Paras Adenwala, CIO, ING Vysya Mutual Fund says, "No doubt the primary markets saw much activity on account of the overall market levels. Quite a few stocks were aggressively priced to cash in the bullish sentiments in the market. But the market correctly discounts the current as well as future company outlook and now the same scrips are finding their right levels."

"I would not say that over-pricing is the reason for the poor performance of all these companies. Some of the companies have taken up projects which have longer gestation periods and revenues will start flowing after some time," says a merchant banker of one these underperforming IPO.

Visa Steel raised funds for greenfield projects, which will be commissioned by 2007 end. Aggressive pricing and no immediate earnings visibility led to the fall in its stock price.

The rising ratio of under-performers need not be a major cause of concern as it is a part and parcel of a very bullish market.
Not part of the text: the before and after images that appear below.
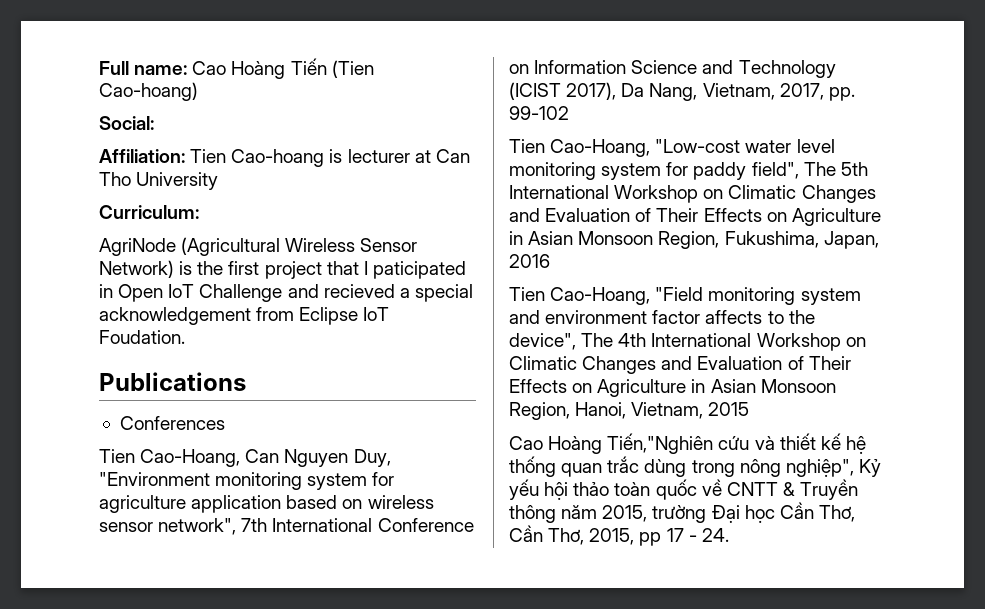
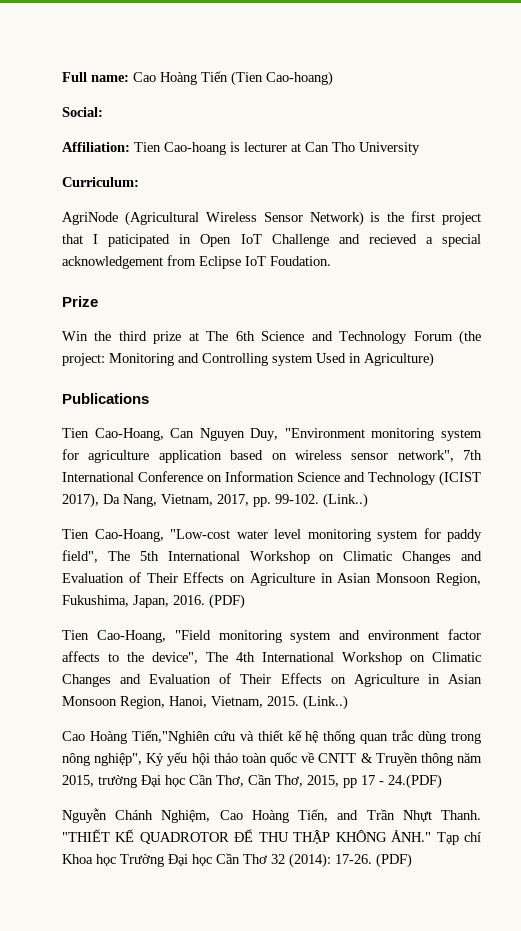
+ Prize
+ Win the third prize at The 6th Science and Technology Forum (the project: Monitoring and Controlling system Used in Agriculture)
- Conferences
- Tien Cao-Hoang, Can Nguyen Duy, "Environment monitoring system for agriculture application based on wireless sensor network", 7th International Conference on Information Science and Technology (ICIST 2017), Da Nang, Vietnam, 2017, pp. 99-102
+ Tien Cao-Hoang, Can Nguyen Duy, "Environment monitoring system for agriculture application based on wireless sensor network", 7th International Conference on Information Science and Technology (ICIST 2017), Da Nang, Vietnam, 2017, pp. 99-102. (Link..)
- Tien Cao-Hoang, "Low-cost water level monitoring system for paddy field", The 5th International Workshop on Climatic Changes and Evaluation of Their Effects on Agriculture in Asian Monsoon Region, Fukushima, Japan, 2016
+ Tien Cao-Hoang, "Low-cost water level monitoring system for paddy field", The 5th International Workshop on Climatic Changes and Evaluation of Their Effects on Agriculture in Asian Monsoon Region, Fukushima, Japan, 2016. (PDF)
- Tien Cao-Hoang, "Field monitoring system and environment factor affects to the device", The 4th International Workshop on Climatic Changes and Evaluation of Their Effects on Agriculture in Asian Monsoon Region, Hanoi, Vietnam, 2015
+ Tien Cao-Hoang, "Field monitoring system and environment factor affects to the device", The 4th International Workshop on Climatic Changes and Evaluation of Their Effects on Agriculture in Asian Monsoon Region, Hanoi, Vietnam, 2015. (Link..)
- Cao Hoàng Tiến,"Nghiên cứu và thiết kế hệ thống quan trắc dùng trong nông nghiệp", Kỷ yếu hội thảo toàn quốc về CNTT & Truyền thông năm 2015, trường Đại học Cần Thơ, Cần Thơ, 2015, pp 17 - 24.
+ Cao Hoàng Tiến,"Nghiên cứu và thiết kế hệ thống quan trắc dùng trong nông nghiệp", Kỷ yếu hội thảo toàn quốc về CNTT & Truyền thông năm 2015, trường Đại học Cần Thơ, Cần Thơ, 2015, pp 17 - 24.(PDF)
+ Nguyễn Chánh Nghiệm, Cao Hoàng Tiến, and Trần Nhựt Thanh. "THIẾT KẾ QUADROTOR ĐỂ THU THẬP KHÔNG ẢNH." Tạp chí Khoa học Trường Đại học Cần Thơ 32 (2014): 17-26. (PDF)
"Even if we consider the performance of the secondary markets in the past couple of months, 25 per cent of the stocks have been losers on the bourses", says Kenneth Andrade, vice president-equity, Standard Chartered Mutual Fund and the fund manager of the Enterprise Equity Fund, a recently launched fund which will primarily invest in IPOs.

What should investors do?

According to Prime Database, 280 companies are likely to raise funds upto Rs 85,000 crore (Rs 850 billion) through IPOs in the next two years. DLF, MCX and Oil India are some of the major companies that will soon enter the primary markets.
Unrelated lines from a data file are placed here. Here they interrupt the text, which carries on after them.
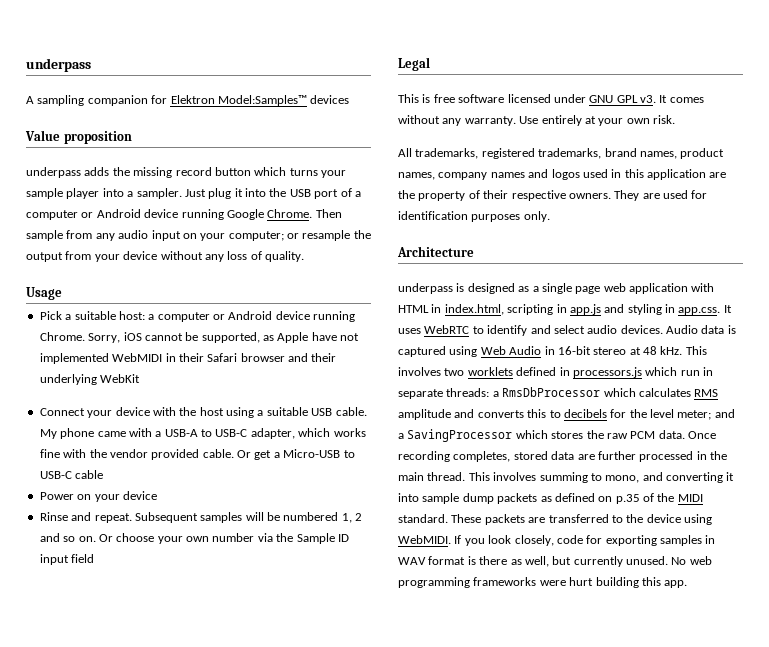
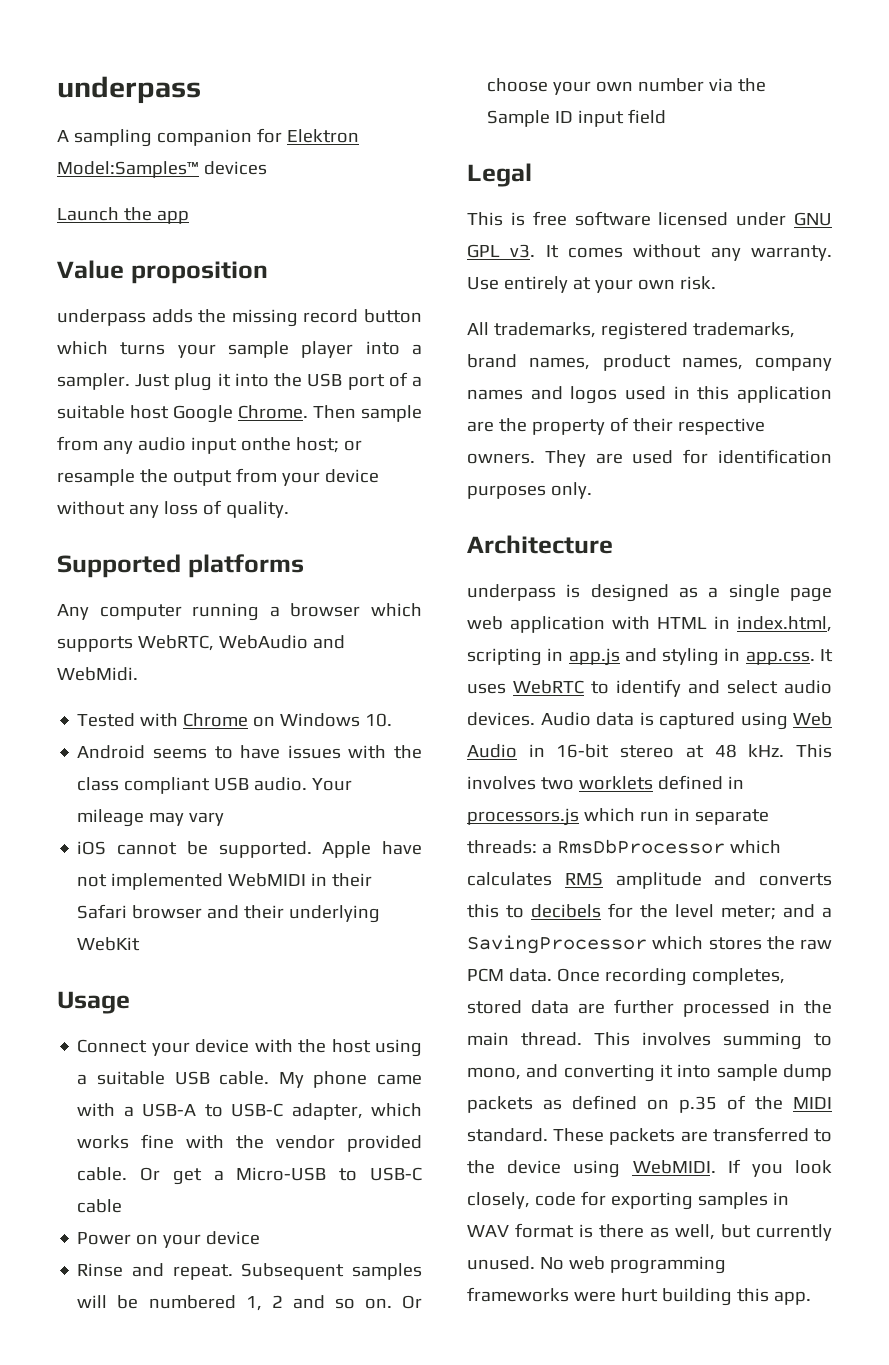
+ Launch the app
- Just plug it into the USB port of a computer or Android device running Google Chrome.
+ Just plug it into the USB port of a suitable host Google Chrome.
- Then sample from any audio input on your computer; or resample the output from your device without any loss of quality.
+ Then sample from any audio input onthe host; or resample the output from your device without any loss of quality.
- Usage
- Pick a suitable host: a computer or Android device running Chrome. Sorry, iOS cannot be supported, as Apple have not implemented WebMIDI in their Safari browser and their underlying WebKit
+ Supported platforms
+ Any computer running a browser which supports WebRTC, WebAudio and WebMidi.
+ Tested with Chrome on Windows 10.
+ Android seems to have issues with the class compliant USB audio. Your mileage may vary
+ iOS cannot be supported. Apple have not implemented WebMIDI in their Safari browser and their underlying WebKit
+ Usage

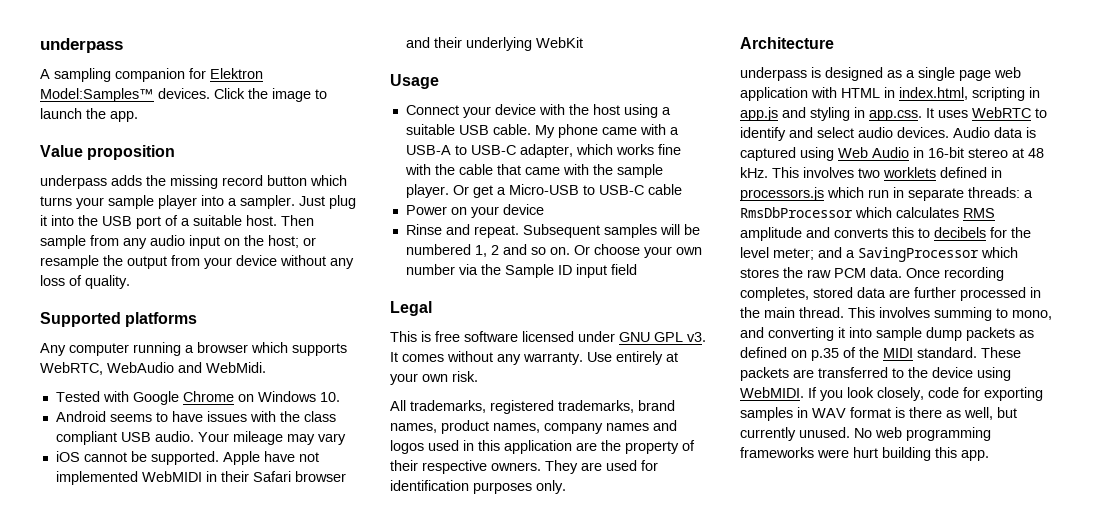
- A sampling companion for Elektron Model:Samples™ devices
- Launch the app
+ A sampling companion for Elektron Model:Samples™ devices. Click the image to launch the app.
- Just plug it into the USB port of a suitable host Google Chrome.
+ Just plug it into the USB port of a suitable host.
- Then sample from any audio input onthe host; or resample the output from your device without any loss of quality.
+ Then sample from any audio input on the host; or resample the output from your device without any loss of quality.
- Tested with Chrome on Windows 10.
+ Tested with Google Chrome on Windows 10.
- My phone came with a USB-A to USB-C adapter, which works fine with the vendor provided cable.
+ My phone came with a USB-A to USB-C adapter, which works fine with the cable that came with the sample player.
"The 30 issues in 2003-04 gave returns of 40 per cent on listing, in 2004-05 almost the same number of issues posted returns of 38 per cent on listing. The year 2005-06 welcomed about 71 companies, which registered gains of 35 per cent on listing. So in the past three years the performance of IPOs has not diminished significantly and considering the pipeline of issues we think that the scenario looks quite encouraging," Andrade points out.

No doubt, there is money to be made from the forthcoming IPOs, but with the market getting flooded, investors will need to make a clear choice.

With the Sensex trading at a P/E of 21.65 times, investors should note that though valuations may be justifiable at the company level, they still need to exercise caution as valuations in the secondary market are high.

The key is to concentrate on companies where the valuations are in line with the fundamentals.

Adenwala's says, "We will witness a lot of activity in the primary markets in the coming months but investors need to be selective. The three things they should consider before investing are the promoter's commitment to the venture, growth visibility and comparative valuation of the company."